小儿慢性髓性白血病（CML）是一种罕见的血液系统恶性肿瘤，其生物学特征与成人患者不同。在儿科CML患者中，肿瘤细胞的负担更高，导致酪氨酸激酶抑制剂（TKIs，例如伊马替尼）治疗延迟实现深度分子反应（DMR），而不是在成人中报道。因此，由于长期暴露于TKIs， CML患儿对TKIs产生耐药性的概率高于成人。此外，在患有CML的儿童中，长期使用伊马替尼会引起血液学和非血液学毒性。基于造血特异性BCR::ABL1下游效应物的儿科CML治疗需要改进。在这里，我们报告了慢性CML （CP-CML）儿科患者和母细胞期CML细胞系的单核细胞中烟酰胺磷酸核糖基转移酶（NAMPT）水平升高。NAMPT抑制抑制CML细胞的体外克隆生成能力和增殖。NAMPT脱乙酰并激活造血特异性lyn-substrate 1 （HCLS1）蛋白，这是CML细胞增殖所必需的。此外，髓性白血病起始细胞的标志物IL1RAP和Wnt信号的转录因子LEF-1是NAMPT/HCLS1通路的下游靶点。总之，我们的研究结果揭示了针对nampt介导的造血特异性HCLS1蛋白去乙酰化的儿科CML患者的新治疗途径。摘要儿童慢性髓性白血病（CML）患者需要长期酪氨酸激酶抑制剂治疗，但会引起毒性。因此，需要改进儿科患者的CML治疗。在这里，我们报告了慢性期儿童CML细胞中烟酰胺磷酸核糖基转移酶（NAMPT）水平升高。NAMPT抑制抑制CML细胞的体外克隆生成能力和增殖。NAMPT脱乙酰并激活造血特异性lyn-substrate 1 （HCLS1）蛋白。此外，髓系白血病起始细胞的标志物IL1RAP是NAMPT/HCLS1通路的下游靶点。总之，我们的结果揭示了儿科CML患者的新治疗途径。

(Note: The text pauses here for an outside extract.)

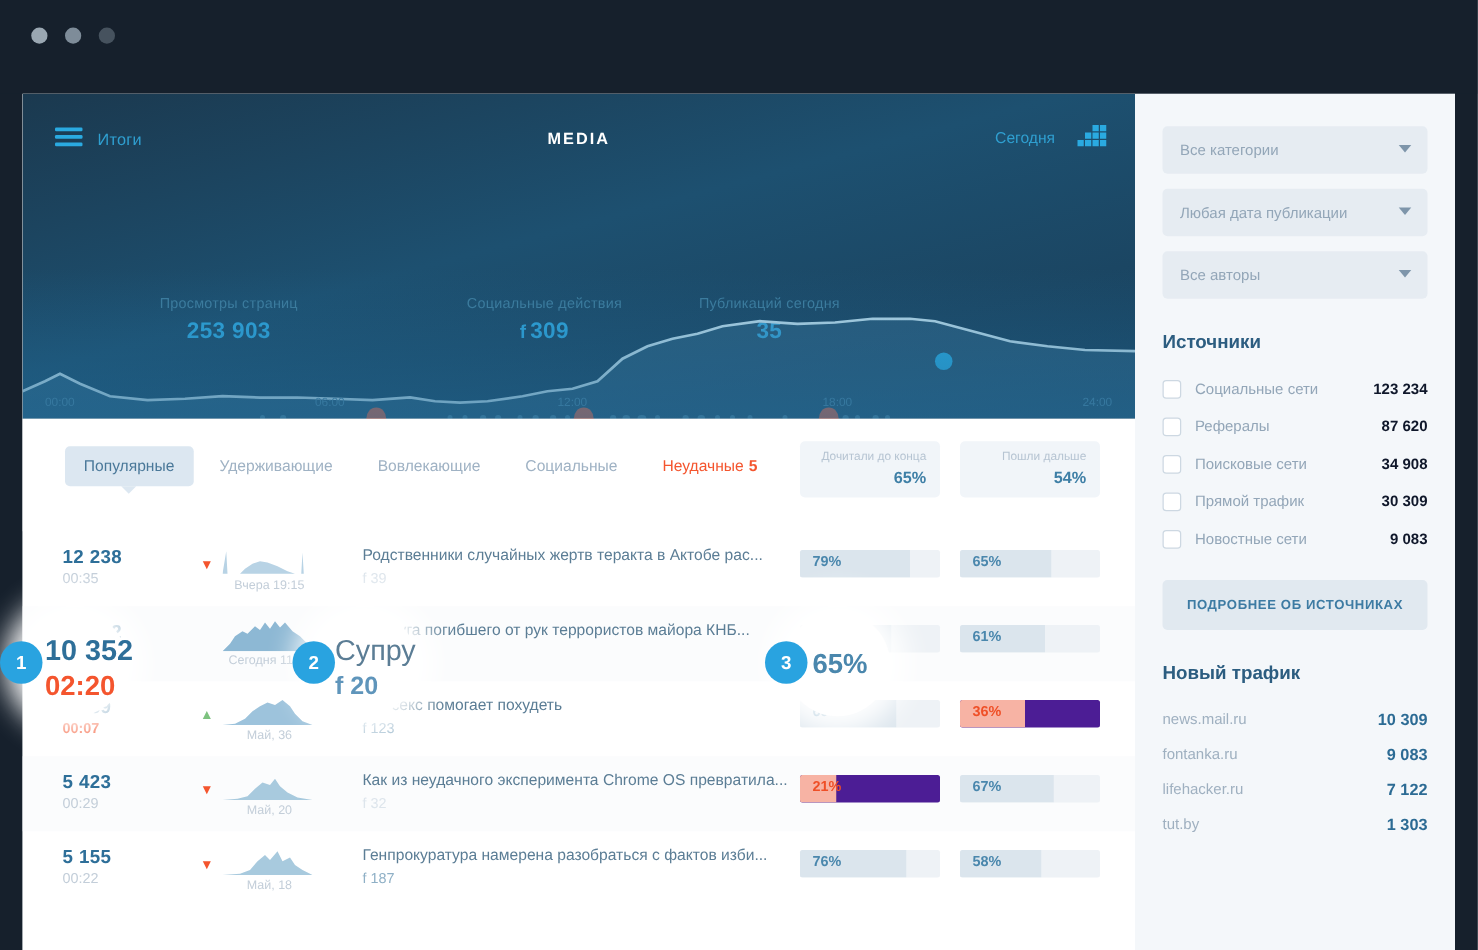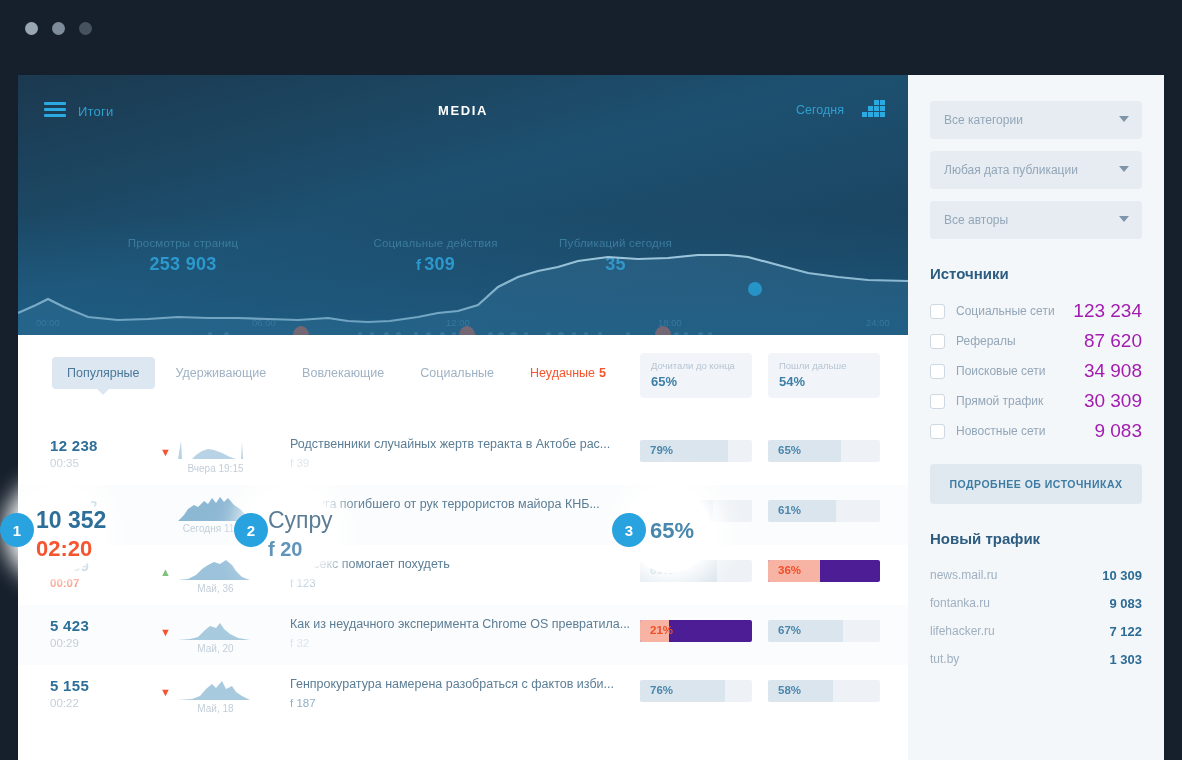"123 234" .src .vl { color: #a21caf -> #0f172a; font-size: 19px -> 12px; font-weight: normal -> bold }
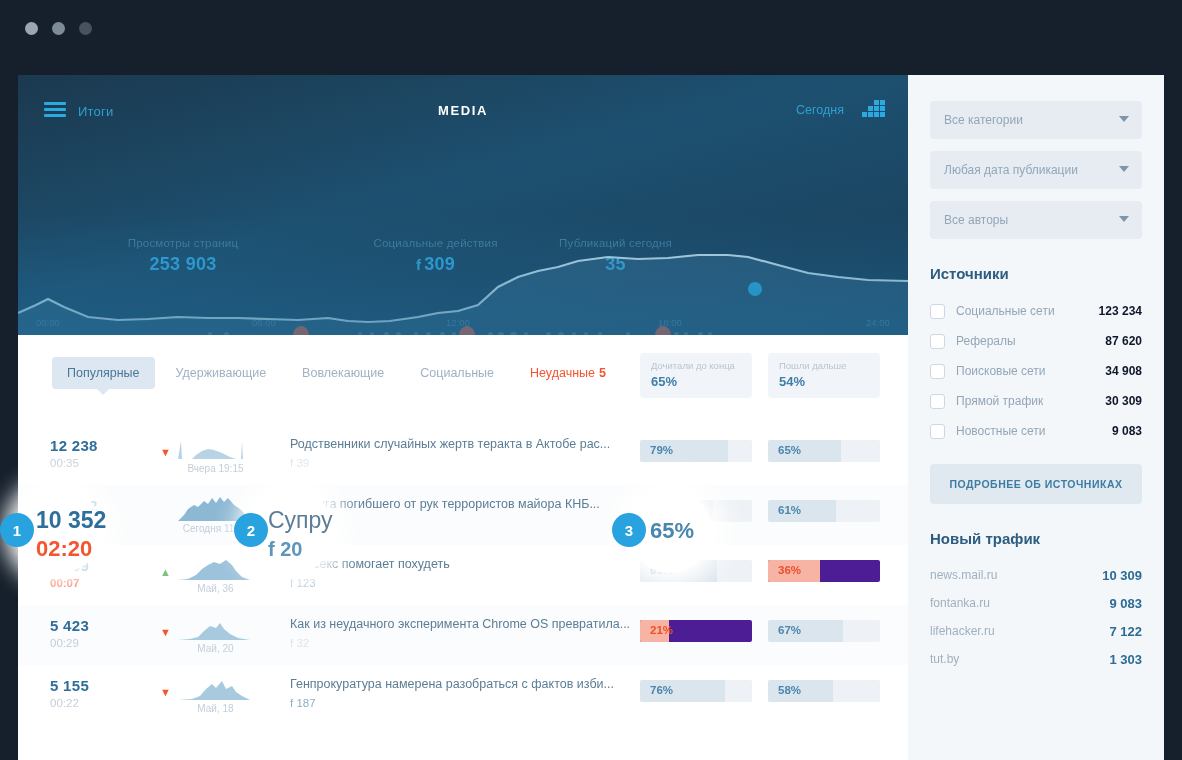"Популярные" .tabs-row { text-align: none -> right }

本文章由计算机程序翻译，如有差异，请以英文原文为准。

求助全文

约1分钟内获得全文求助全文

来源期刊

Experimental hematology 医学-血液学

CiteScore

5.30

自引率

0.00%

发文量

审稿时长

58 days

期刊介绍： Experimental Hematology publishes new findings, methodologies, reviews and perspectives in all areas of hematology and immune cell formation on a monthly basis that may include Special Issues on particular topics of current interest. The overall goal is to report new insights into how normal blood cells are produced, how their production is normally regulated, mechanisms that contribute to hematological diseases and new approaches to their treatment. Specific topics may include relevant developmental and aging processes, stem cell biology, analyses of intrinsic and extrinsic regulatory mechanisms, in vitro behavior of primary cells, clonal tracking, molecular and omics analyses, metabolism, epigenetics, bioengineering approaches, studies in model organisms, novel clinical observations, transplantation biology and new therapeutic avenues.